Crucially, an expert must be independent. The expert witness' primary duty is to help the court, and this duty overrides any duty which he may have to those instructing him. If, on instruction, an expert finds that he has any connection with any of the parties involved, he/she should immediately declare it and an alternative expert will usually be found.
This point of independence was recently tested in a case that went to the Court of Appeal (EXP v Barker  EWCA Civ 63). A medical expert, Dr Molyneux, failed to disclose that he had trained the Defendant, a neuroradiologist, on whose behalf he was giving evidence and that they had "worked together closely for a substantial period".
The "close connection" didn't in fact emerge until an "unguarded moment" when Dr Molyneux referred to the Defendant, Dr Barker, by his middle name, 'Simon', the name by which he was only known to friends and close acquaintances.
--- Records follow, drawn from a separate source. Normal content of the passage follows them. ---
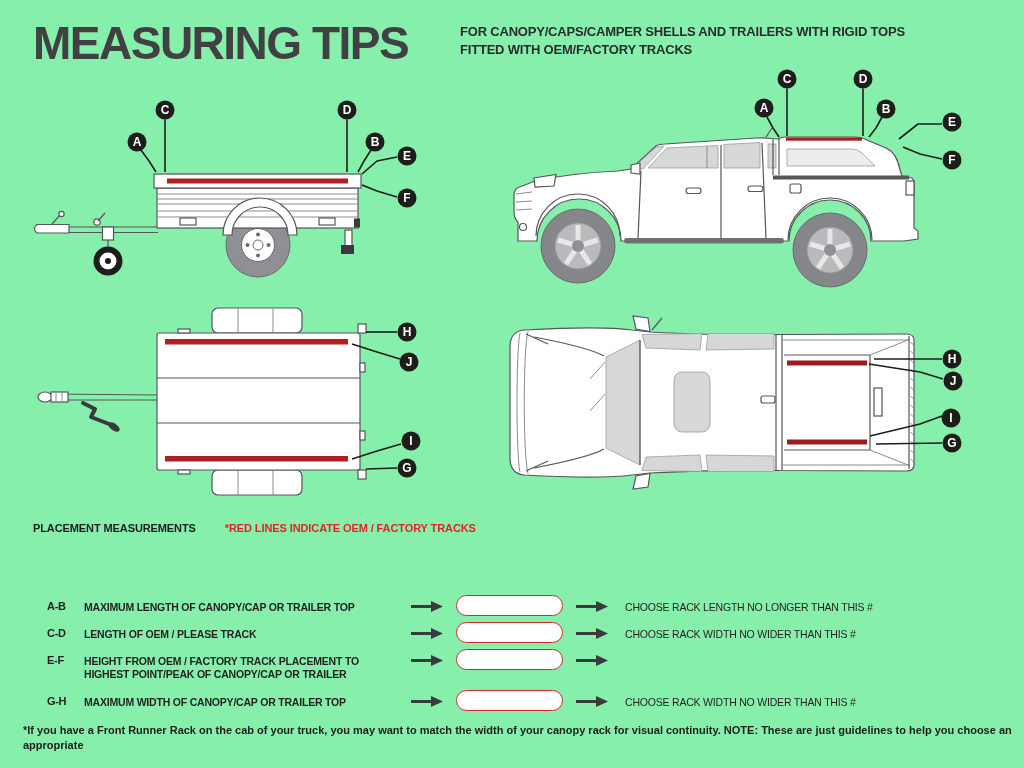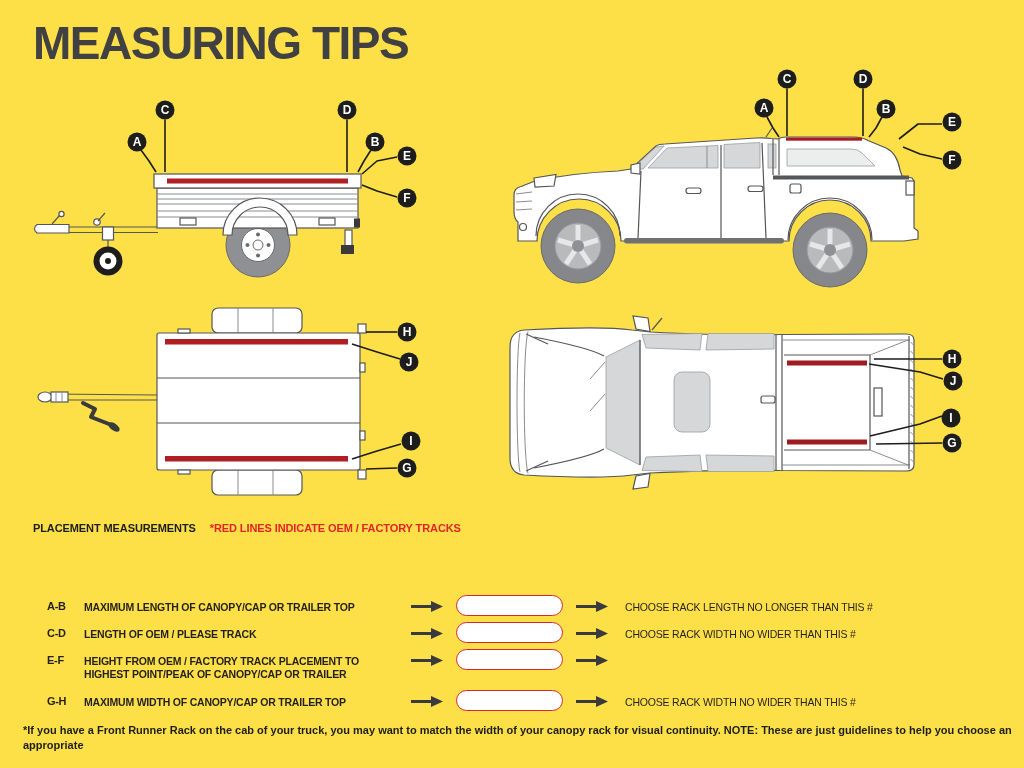--- a/index.html
+++ b/index.html
@@ -1,30 +1,30 @@
 <!DOCTYPE html>
 <html><head>
 <meta charset="utf-8">
 <style>
   * { margin:0; padding:0; box-sizing:border-box; }
   html,body { width:1024px; height:768px; background:#ffffff; overflow:hidden;
     font-family:"Liberation Sans", sans-serif; color:#231f20; }
   .abs { position:absolute; }
-  #page { position:relative; width:1024px; height:768px; background:#fde047; }
+  #page { position:relative; width:1024px; height:768px; background:#86efac; }
 
   #title { left:33px; top:16px; font-size:46px; font-weight:bold; letter-spacing:-1.5px;
     color:#414042; }
   #subtitle { left:460px; top:23px; font-size:13px; font-weight:bold; line-height:18px;
     color:#2b2b2d; letter-spacing:-0.2px; white-space:pre-line; }
 
   .diagram { position:absolute; }
 
   #section-line { left:33px; top:522px; font-size:11px; font-weight:bold; letter-spacing:-0.1px; }
   #section-label { display:inline-block; color:#1d1d1b; }
-  #red-note { display:inline-block; margin-left:11px; color:#e3232a; }
+  #red-note { display:inline-block; margin-left:26px; color:#e3232a; }
 
   .mrow { position:absolute; left:47px; width:990px; height:26px;margin-top:40px; }
   .mcode { position:absolute; left:0; top:6px; font-size:11px; font-weight:bold; letter-spacing:-0.3px; }
   .mdesc { position:absolute; left:37px; top:7px; font-size:10.5px; font-weight:bold;
     line-height:13px; letter-spacing:-0.2px; white-space:pre-line; }
   .mguide { position:absolute; left:578px; top:7px; font-size:10.5px; font-weight:normal;
     line-height:13px; letter-spacing:-0.2px; white-space:pre-line; }
   .marrow { position:absolute; top:7px; width:32px; height:11px; }
   .marrow.a1 { left:364px; } .marrow.a2 { left:529px; }
   .mpill { position:absolute; left:409px; top:1px; width:107px; height:21px;
@@ -39,20 +39,22 @@
   svg .wh { fill:#ffffff; stroke:#55565a; stroke-width:1.2; }
   svg .gy { fill:#d6d7d8; stroke:#9b9da0; stroke-width:0.8; }
   svg .leader { stroke:#1d1d1b; stroke-width:1.6; fill:none; stroke-linejoin:round; }
 </style>
 </head>
 <body>
 
 <div id="page">
 
   <div id="title" class="abs">MEASURING TIPS</div>
+  <div id="subtitle" class="abs">FOR CANOPY/CAPS/CAMPER SHELLS AND TRAILERS WITH RIGID TOPS
+FITTED WITH OEM/FACTORY TRACKS</div>
 
   <svg class="diagram" style="left:25px; top:85px;" width="420" height="215" viewBox="0 0 420 215">
     <g>
 
       <line class="ln" x1="20" y1="142" x2="133" y2="142"></line>
       <line class="ln" x1="20" y1="147.5" x2="133" y2="147.5"></line>
       <path class="wh" d="M12,139.5 q-5,4 0,8.5 l32,0 0,-8.5 z"></path>
       <line class="ln" x1="27" y1="139" x2="35" y2="130"></line>
       <circle class="wh" cx="36.5" cy="129" r="2.6"></circle>
       <circle class="wh" cx="72" cy="137" r="3.2"></circle>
The expert in this case was required to assess whether a competent radiologist should have identified an abnormality on a brain scan. Dr Barker had reviewed the scan and reported it to be "entirely normal".
It emerged that Dr Molyneux had in fact trained the defendant for a period of seven years. As the revelation only came during the trial, it was too late for an alternative expert to be called. Although entitled to completely exclude the expert's evidence, the trial judge instead continued but the eight given to his views was lessened so much as to amount to almost nothing.
Irwin LJ acting in the Court of Appeal said that "Our adversarial system depends heavily on the independence of expert witnesses, on the primacy of their duty to the court over any other loyalty or obligation, and on the rigour with which experts make known any associations or loyalties which might give rise to a conflict." He concluded that the trial judge had been fully entitled to take the view that, given the connection between the two men, the weight given to Dr Molyneux's views should be "considerably diminished".
This is a very unusual case as any competent and trustworthy expert is obliged to declare any interest or bias to the lawyers liaising with him before accepting any instructions, let alone ahead of any trial.